提供されるサービスは、次の2種類に分かれます。
・身体介助…入浴・排せつ・食事・着替えなど、利用者の身体に触れて行う介助
・生活援助…調理・洗濯・掃除・日用品の買い物などの家事代行と支援
体力が衰えて、身の回りのことが自力では難しくなった高齢者でも、清潔で規則正しい生活環境を維持できるサービスです。
通所型の介護福祉事業は、自宅に閉じこもりがちな高齢者が、筋力や認知機能を今以上に進行させないために必要です。
デイサービス(通所介護)などの通所型サービスなら、自宅から外に出て食事や入浴のケアを受けることができ、レクリエーションやリハビリを通じて楽しく体を動かせます。
介護を必要な方が、安全で快適に生活を送るために利用できるのが、福祉用具の貸与・購入におけるサービスです。

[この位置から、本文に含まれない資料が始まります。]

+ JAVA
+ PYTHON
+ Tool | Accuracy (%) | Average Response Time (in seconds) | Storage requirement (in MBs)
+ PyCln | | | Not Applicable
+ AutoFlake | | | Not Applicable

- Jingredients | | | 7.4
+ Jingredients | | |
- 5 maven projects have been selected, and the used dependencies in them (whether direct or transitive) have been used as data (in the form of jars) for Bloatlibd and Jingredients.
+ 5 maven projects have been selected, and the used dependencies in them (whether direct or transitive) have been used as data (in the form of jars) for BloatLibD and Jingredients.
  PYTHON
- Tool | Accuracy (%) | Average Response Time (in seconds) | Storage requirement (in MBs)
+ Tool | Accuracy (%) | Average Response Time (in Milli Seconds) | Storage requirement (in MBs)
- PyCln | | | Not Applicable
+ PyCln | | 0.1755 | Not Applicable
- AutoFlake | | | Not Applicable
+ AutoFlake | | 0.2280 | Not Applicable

電動ベッド・車いす・歩行器福祉用具をレンタルしたり購入したり、自宅の段差解消や手すり設置などのバリアフリー化や、和式トイレから洋式トイレへの改修工事をサポートします。
周辺の環境を変化させ、サポート道具を整えることで、自力では難しかった移動や立ち上がりが可能になるため、生活の質を大きく向上できます。
介護保険サービスの枠組みだけでは、希望するサービスを利用できないこともあります。
さらに、きめ細かな生活ニーズに応えために、ボランティア・民間企業・NPO団体による「インフォーマルサービス」が注目されています。
地域の配食サービスが高齢者への弁当配達に加えて見守りを行うことや、近隣住民によるゴミ出しサポートに草むしり代行など、提供される内容は様々です。
公的な介護保険サービスと組み合わせることで、隙間のない快適な生活を送る支援が提供されるでしょう。